Agetinella

Scientific classification
- Domain: Eukaryota
- Kingdom: Animalia
- Phylum: Arthropoda
- Class: Insecta
- Order: Coleoptera
- Suborder: Polyphaga
- Infraorder: Cucujiformia
- Family: Chrysomelidae
- Subfamily: Eumolpinae
- Tribe: incertae sedis
- Genus: Agetinella Jacoby, 1908
- Species: A. minuta
- Binomial name: Agetinella minuta Jacoby, 1908

= Agetinella =

- Genus: Agetinella
- Species: minuta
- Authority: Jacoby, 1908
- Parent authority: Jacoby, 1908

Genus of leaf beetles

Agetinella is a genus of leaf beetles in the subfamily Eumolpinae.

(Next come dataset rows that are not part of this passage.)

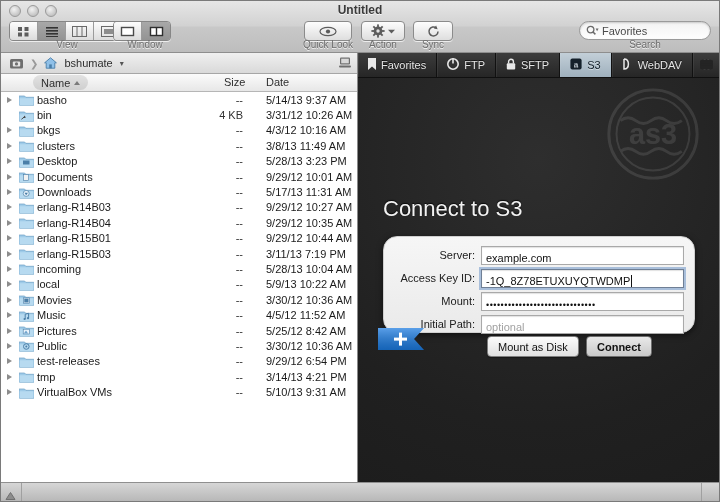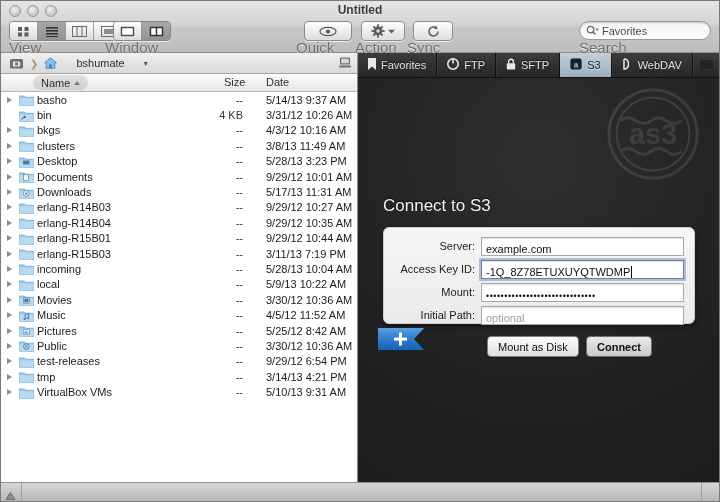"View" .tb-label { font-size: 15px -> 10px; text-align: none -> center }
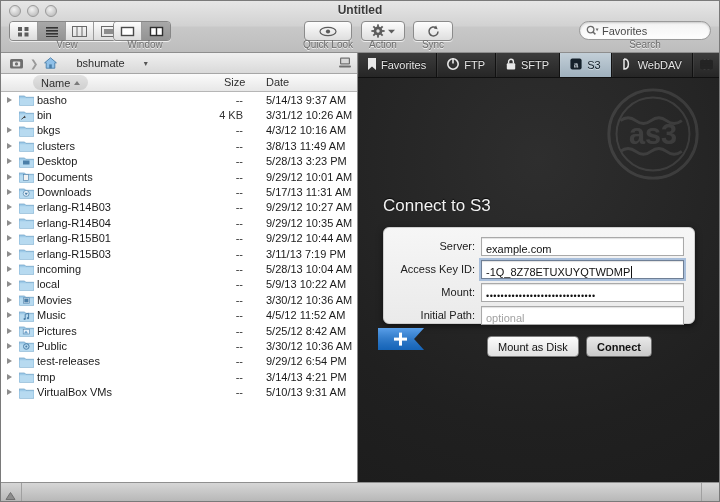"bshumate" .pb-crumb { gap: 19px -> 7px }
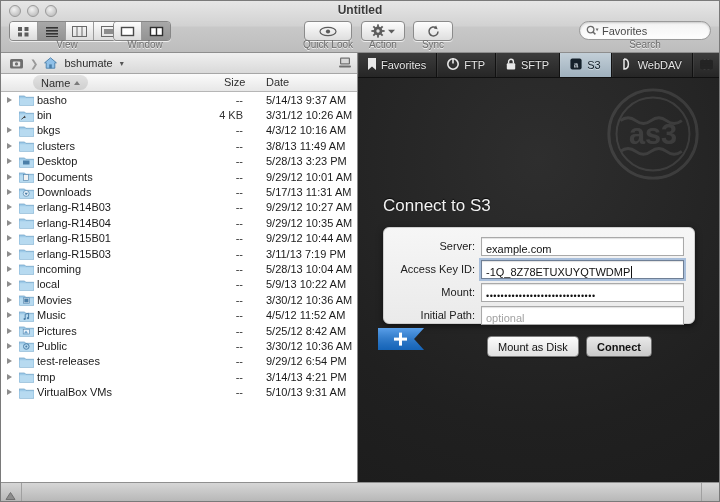"Connect to S3" .connect-title { font-size: 17px -> 22px }
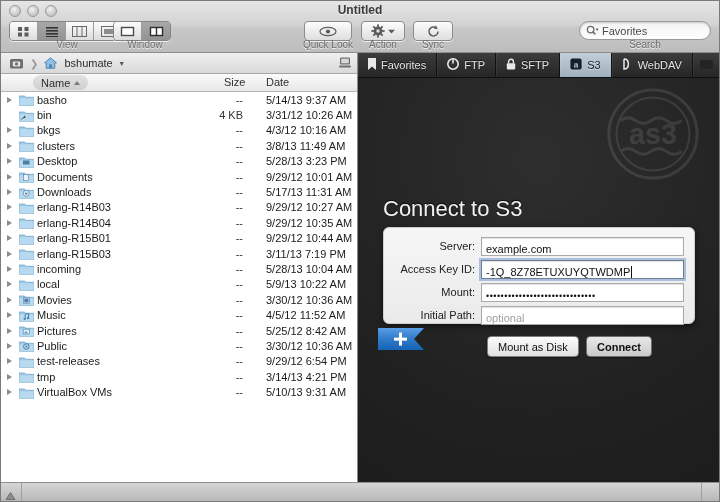"Server:" .formcard { border-radius: 6px -> 14px; top: 149px -> 158px }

It contains only one species, Agetinella minuta, which is known from Swan River in Western Australia. The genus and species were first described by the German entomologist Martin Jacoby, in an article posthumously published in 1908. The genus was originally assigned to the tribe Eumolpini, but later leaf beetle classifications instead place it as incertae sedis within Eumolpinae.

In a 1990 PhD thesis by Chris A.M. Reid, it was determined that Agetinella actually belonged to Cryptocephalinae, and is a synonym of Leasia. Because the dissertation is considered to be unpublished according to the International Code of Zoological Nomenclature, this nomenclatural act is not valid.